In the reports of officers of the Freedmen's Bureau, among the documents
annexed to this, you will find frequent repetitions of the statement that
the negro generally works well where he is decently treated and well
compensated. Nor do the officers of the Freedmen's Bureau alone think and
say so. Southern men, who were experimenting in the right direction,
expressed to me their opinion to the same effect. Some of them told me
that the negroes on their plantations worked "as well as ever," or even
"far better than they had expected." It is true the number of planters who
made that admission was small, but it nearly corresponded with the number
of those who, according to their own statements, gave free negro labor a
perfectly fair trial, while all those who prefaced everything they said
with the assertion that "the negro will not work without physical
compulsion," could find no end to their complaints. There are undoubtedly
negroes who will not do well under the best circumstances, just as there
are others who will do well under the worst.

In another part of this report I have already set forth the exceptional
difficulties weighing upon the free-labor experiment in the south during
this period of transition. The sudden leap from slavery to freedom is an
exciting event in a man's life, and somewhat calculated to disturb his
equanimity for a moment. People are on such occasions disposed to indulge
themselves a little. It would have shown much more wisdom in the negroes
if all of them had quietly gone to work again the next day. But it is not
reasonable to expect the negroes to possess more wisdom than other races
would exhibit under the same circumstances. Besides, the willingness to
work depends, with whites as well as blacks, somewhat upon the nature of
the inducements held out, and the unsatisfactory regulation of the matter
of wages has certainly something to do with the instability of negro labor
which is complained of. Northern men engaged in planting almost uniformly
pay wages in money, while southern planters, almost uniformly, have
contracted with their laborers for a share in the crop. In many instances
the shares are allotted between employers and laborers with great
fairness; but in others the share promised to the laborers is so small as
to leave them in the end very little or nothing. Moreover, the crops in
the south looked generally very unpromising from the beginning, which
naturally reduced the value falling to the lot of the laborer. I have
heard a good many freedmen complain that, taking all things into
consideration, they really did not know what they were working for except
food, which in many instances was bad and scanty; and such complaints were
frequently well founded. In a large number of cases the planters were not
to blame for this; they had no available pecuniary means, and in many
localities found it difficult to procure provisions. But these unfavorable
circumstances, combined with the want of confidence in northern men, were
well calculated to have an influence upon the conduct of the negro as a
laborer.

I have heard it said that money is no inducement which will make a negro
work. It is certain that many of them, immediately after emancipation, had
but a crude conception of the value of money and the uses it can be put
to. It may, however, be stated as the general rule, that whenever they are
at liberty to choose between wages in money and a share in the crop, they
will choose the former and work better. Many cases of negroes engaged in
little industrial pursuits came to my notice, in which they showed
considerable aptness not only for gaining money, but also for saving and
judiciously employing it. Some were even surprisingly successful. I
visited some of the plantations divided up among freedmen and cultivated
by them independently without the supervision of white men. In some
instances I found very good crops and indications of general thrift and
good management; in others the corn and cotton crops were in a neglected
and unpromising state. The excuse made was in most cases that they had
obtained possession of the ground too late in the season, and that, until
the regular crops could be harvested, they were obliged to devote much of
their time to the raising and sale of vegetables, watermelons, &c., for
the purpose of making a living in the meantime.

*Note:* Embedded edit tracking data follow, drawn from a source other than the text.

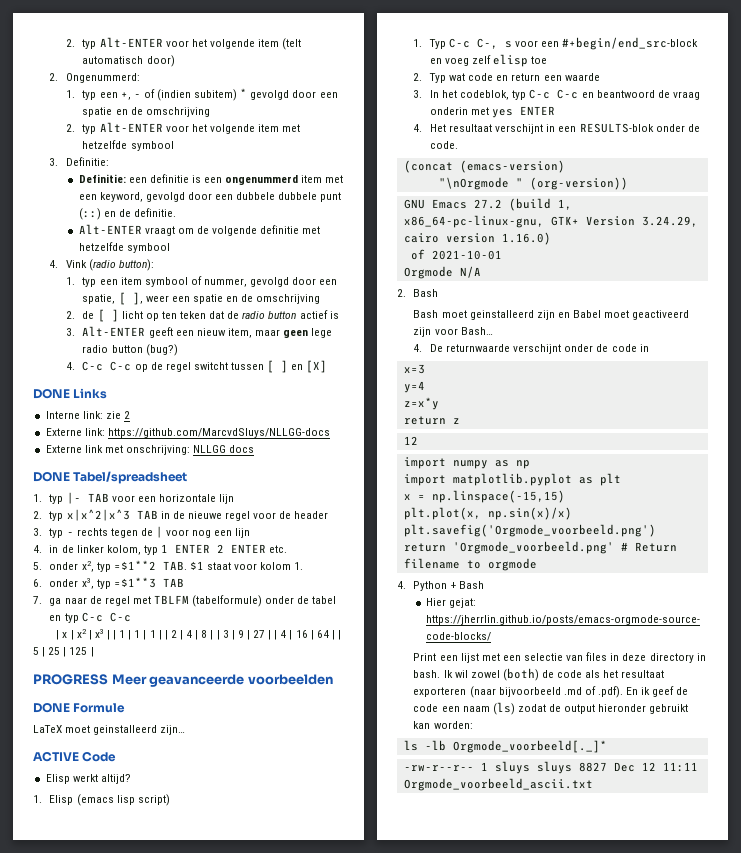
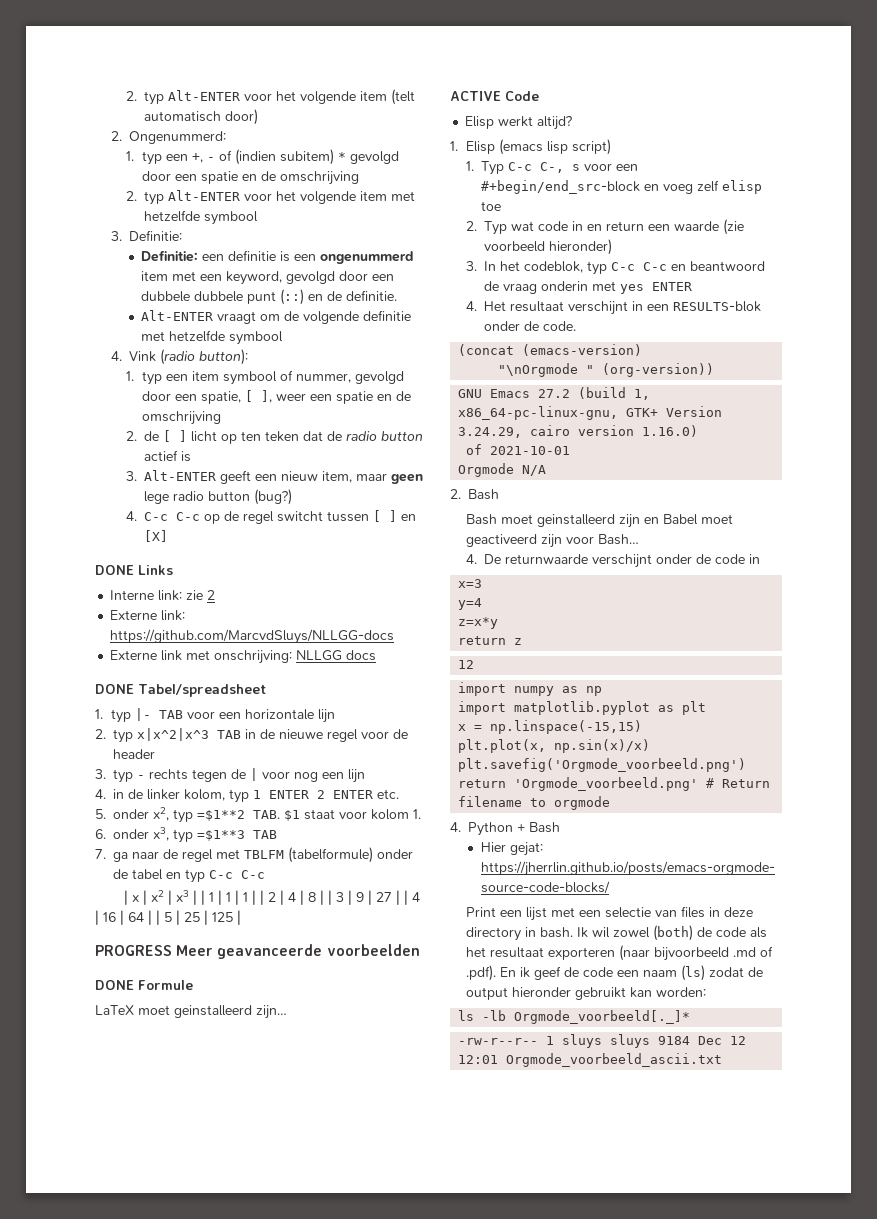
(494, 77) none -> [571,221,583,231] in
(600, 77) none -> [722,219,744,235] [483,239,612,255] (zie voorbeeld hieronder)
[578,762,607,772] 8827 -> [658,1036,691,1045] 9184
[662,762,698,772] 11:11 -> [458,1055,499,1064] 12:01

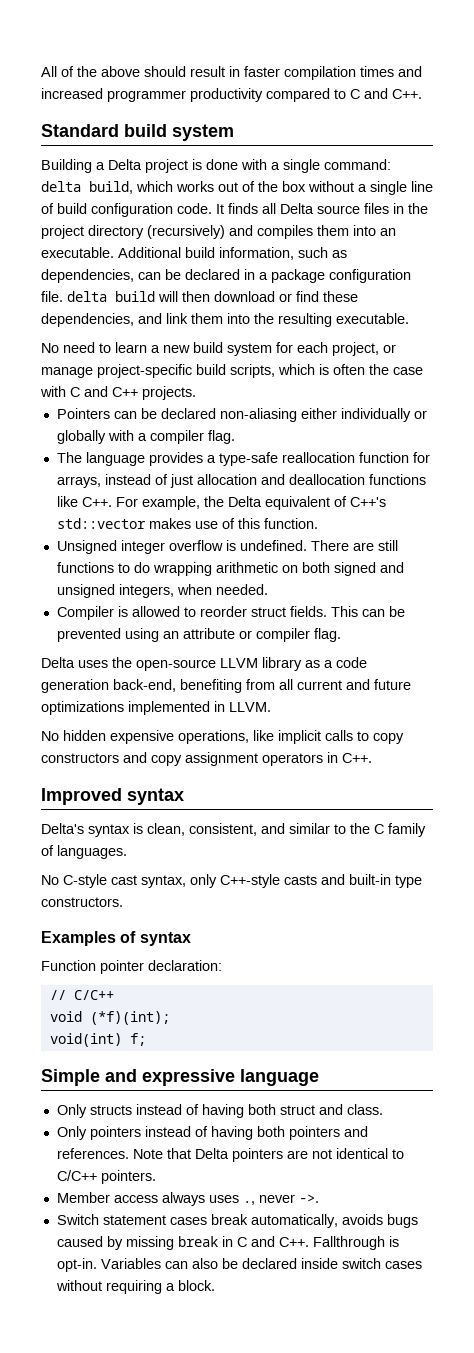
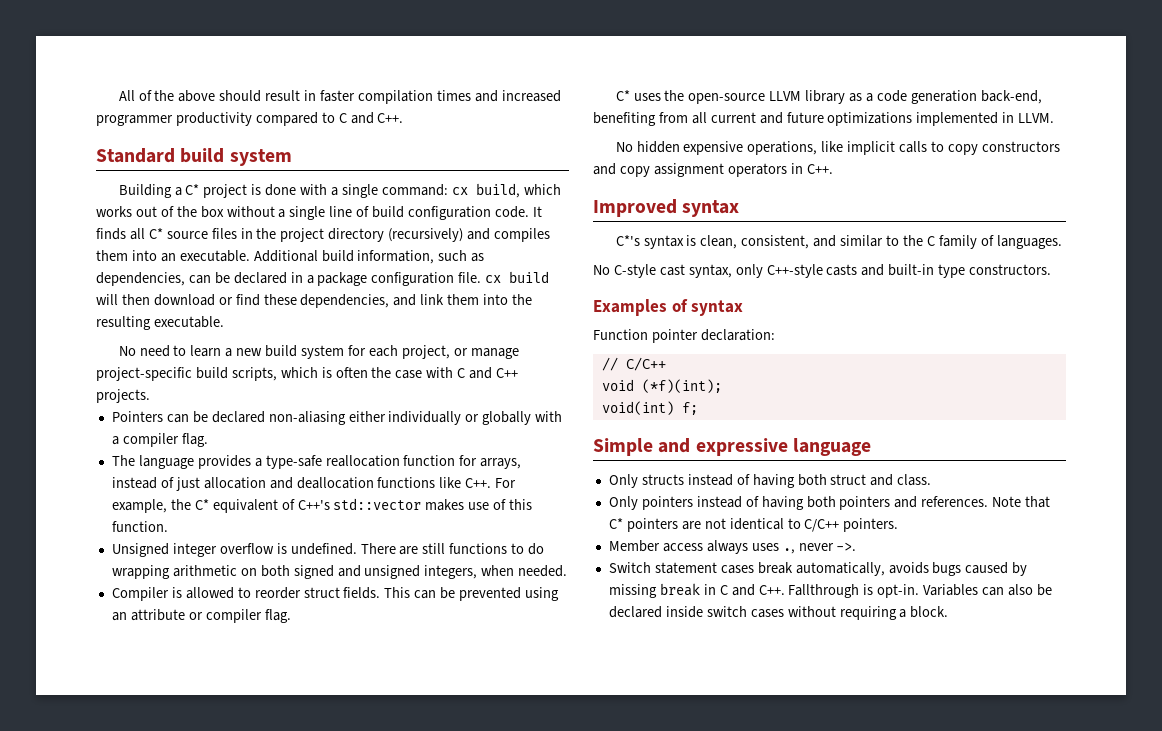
[108,159,142,170] Delta -> [185,184,200,195] C*
[41,181,81,192] delta -> [451,187,468,195] cx
[280,203,314,214] Delta -> [148,228,163,239] C*
[67,291,107,302] delta -> [485,275,502,283] cx
[227,496,262,507] Delta -> [194,499,209,510] C*
[41,657,75,668] Delta -> [615,90,630,101] C*
[41,823,84,834] Delta's -> [615,235,640,246] C*'s
[194,1148,229,1159] Delta -> [608,518,623,529] C*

On the whole I feel warranted in making the following statement: Many
freedmen--not single individuals, but whole "plantation gangs"--are
working well; others do not. The difference in their efficiency coincides
in a great measure with a certain difference in the conditions under which
they live. The conclusion lies near, that if the conditions under which
they work well become general, their efficiency as free laborers will
become general also, aside from individual exceptions. Certain it is, that
by far the larger portion of the work done in the south is done by
freedmen.

_Vagrancy_.--Large numbers of colored people left the plantations as soon
as they became aware that they could do so with impunity. That they could
so leave their former masters was for them the first test of the reality
of their freedom. A great many flocked to the military posts and towns to
obtain from the "Yankees" reliable information as to their new rights.
Others were afraid lest by staying on the plantations where they had been
held as slaves they might again endanger their freedom. Still others went
to the cities, thinking that there the sweets of liberty could best be
enjoyed. In some places they crowded together in large numbers, causing
serious inconvenience. But a great many, probably a very large majority,
remained on the plantations and made contracts with their former masters.
The military authorities, and especially the agents of the Freedmen's
Bureau, succeeded by continued exertions in returning most of those who
were adrift to the plantations, or in finding other employment for them.
After the first rush was over the number of vagrants grew visibly less.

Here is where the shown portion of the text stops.